Disguised exhibition aims to make statement that ‘creativity is essential’
Inside the pop up Supermarket exhibiton designed by Camille Walala
Inside the pop up Supermarket exhibiton designed by Camille Walala The Design Museum

Supermarket is an exhibition disguised as a grocery shop, where unlike any other museum, you can instantly buy and walk out with the art. The law-abiding creative rebellion is the work of London's Design Museum, Bombay Sapphire Gin and designer Camille Walala. 

They enlisted a team of 10 emerging illustrators, artists and animators to design packaging for a number of chosen essentials with their own unique styles and imagery. 

Under the UK Government’s Covid-19 restrictions, public museums in England will remain closed until 17 May, but the creative pop-up shop is able to welcome the public this week and will remain open for five days, until 26 April.  

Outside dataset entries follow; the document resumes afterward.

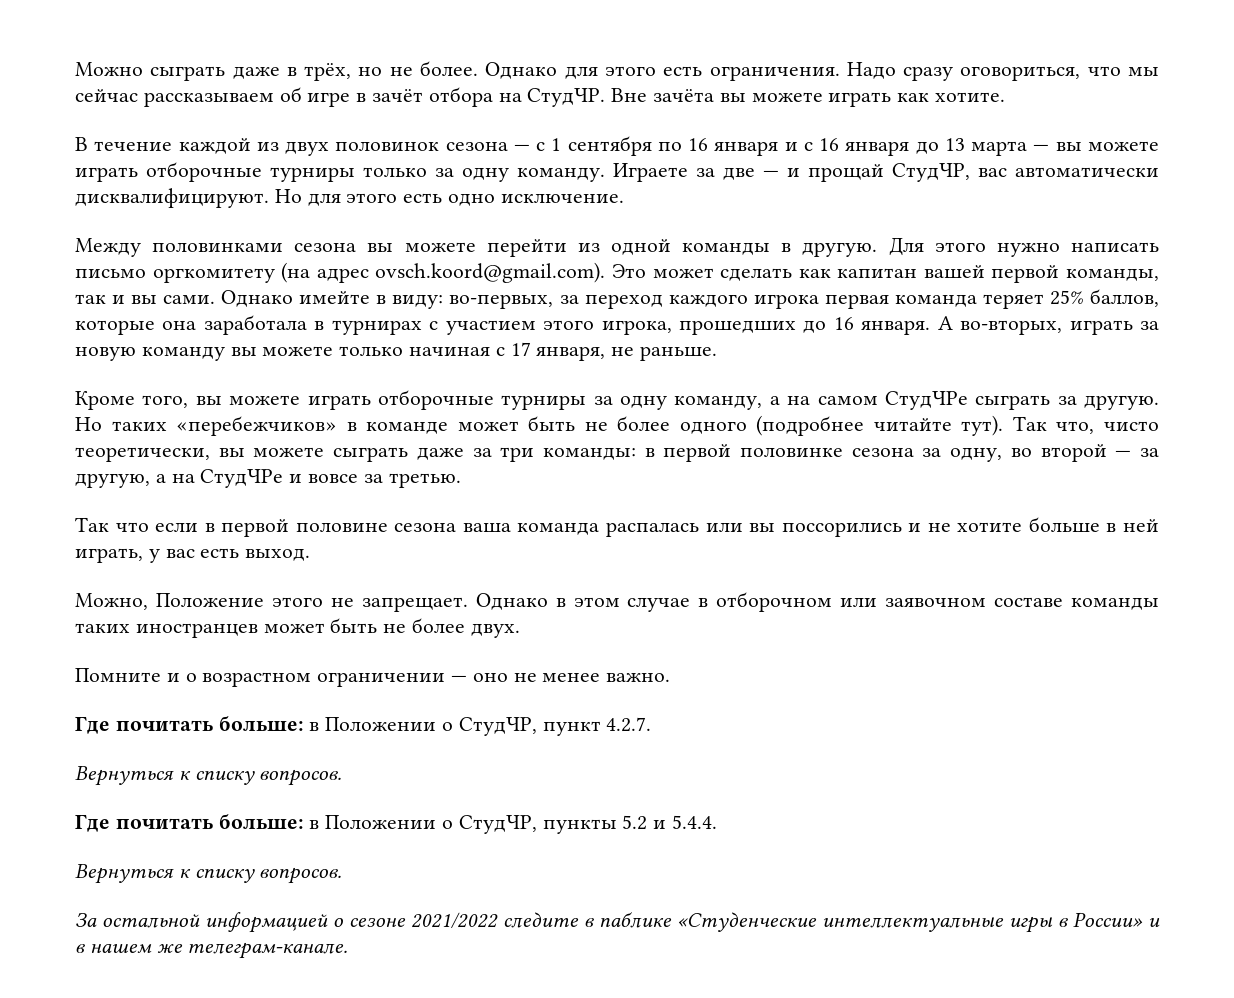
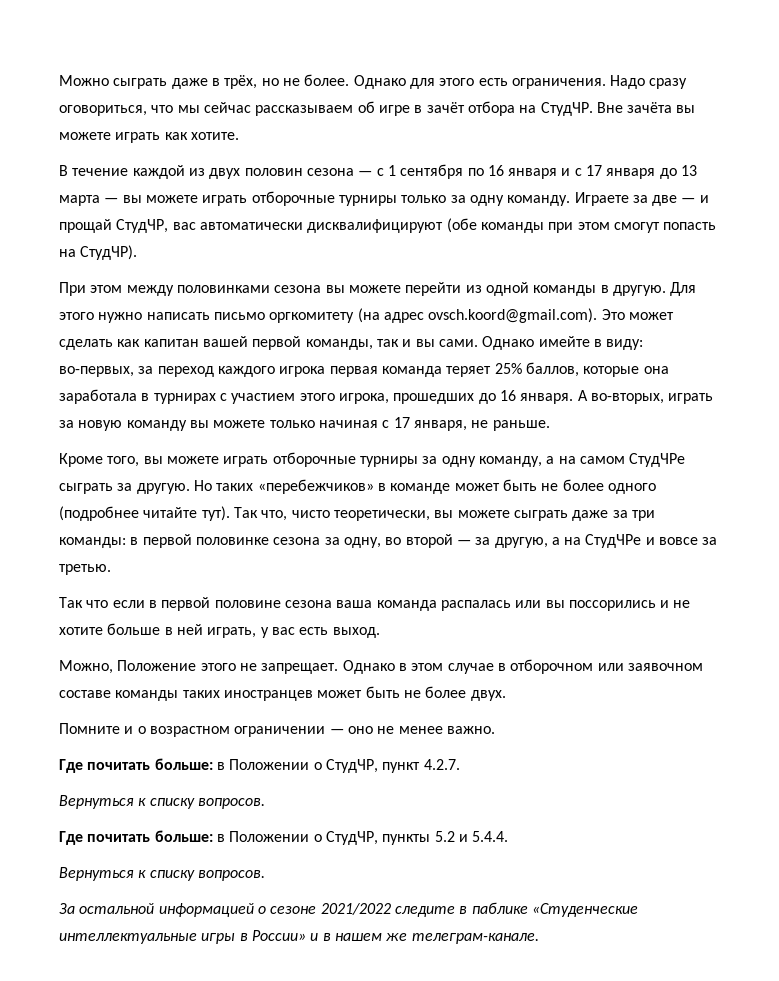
[335,141,440,151] половинок -> [244,168,303,176] половин
[819,138,840,151] 16 -> [586,165,603,176] 17
[75,188,624,208] [75,238,141,257] дисквалифицируют. Но для этого есть одно исключение. // Между -> [307,218,717,233] [59,245,138,260] [59,282,174,296] дисквалифицируют (обе команды при этом смогут попасть на СтудЧР). // При этом между

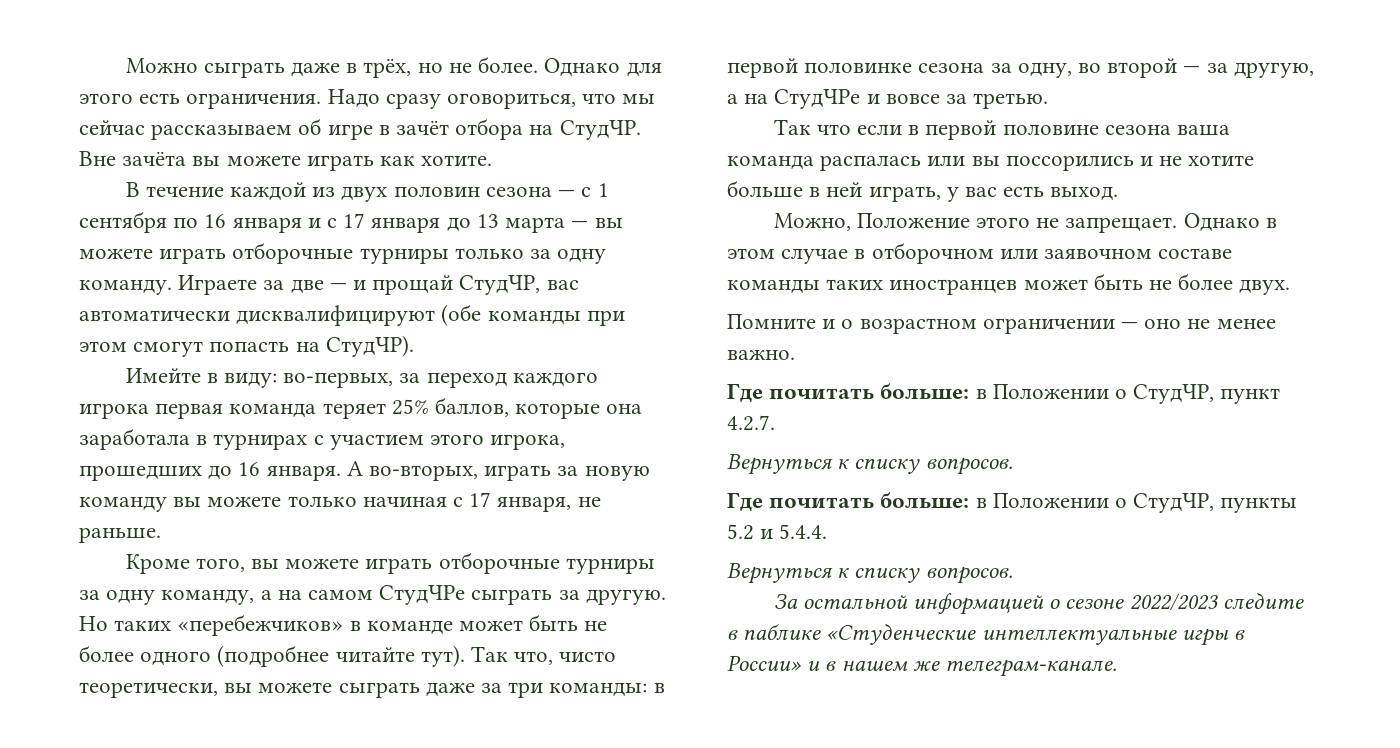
[59,282,697,296] [59,308,674,323] [59,336,590,350] При этом между половинками сезона вы можете перейти из одной команды в другую. Для этого нужно написать письмо оргкомитету (на адрес ovsch.koord@gmail.com). Это может сделать как капитан вашей первой команды, так и вы сами. Однако имейте -> [125,368,201,383] Имейте
[320,903,391,915] 2021/2022 -> [1129,593,1218,610] 2022/2023

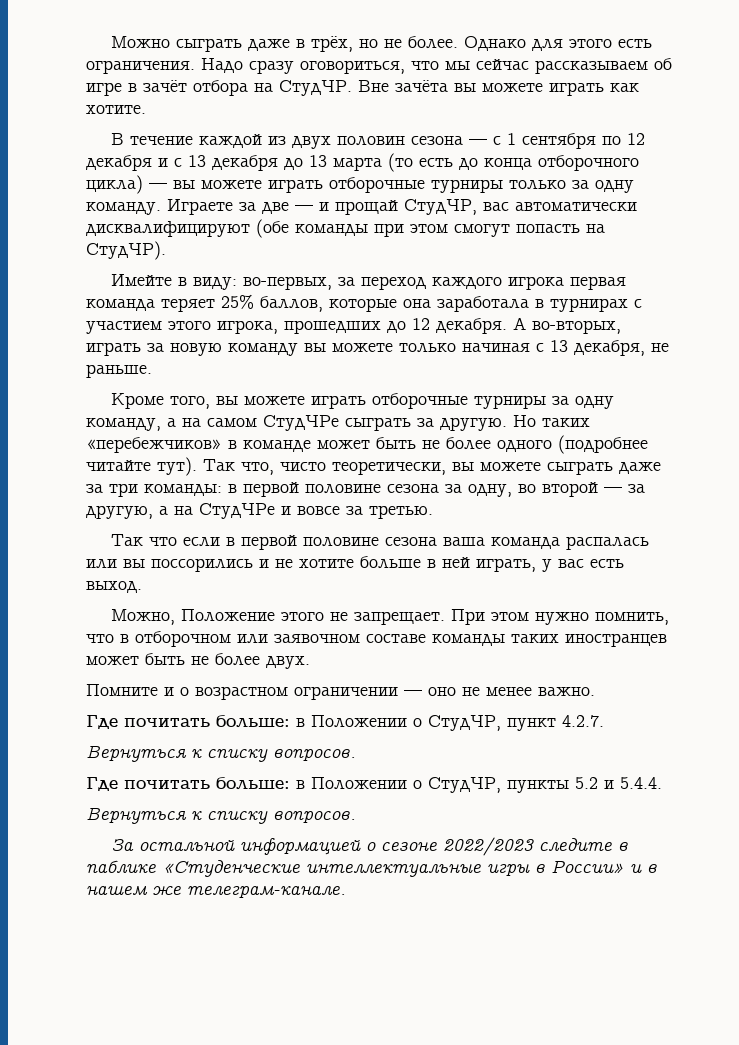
[204,213,566,233] 16 января и с 17 января до 13 марта -> [626,133,645,145] [86,153,639,172] [86,175,143,194] 12 декабря и с 13 декабря до 13 марта (то есть до конца отборочного цикла)
[238,462,341,481] 16 января. -> [412,318,507,334] 12 декабря.
[469,492,572,512] 17 января, -> [550,340,645,356] 13 декабря,
[804,62,913,73] половинке -> [305,484,381,494] половине
[1183,213,1277,232] [727,248,849,264] Однако в этом случае -> [450,609,669,625] [86,634,114,643] При этом нужно помнить, что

The organisers hope to make a vital statement, #CreativityIsEssential, which has resonated with many on social media, prompting discussions and debate. 

Charlotte Edey, an artist and illustrator who is part of the Supermarket team, said the organisers reached out to her before the government roadmap, hoping “to make creativity accessible during this time of restriction and question what we deem essential”. 

She said: “I found the idea intriguing. It feels like the opening timing perfectly mirrors the question posed in the brief, on the value of creativity.”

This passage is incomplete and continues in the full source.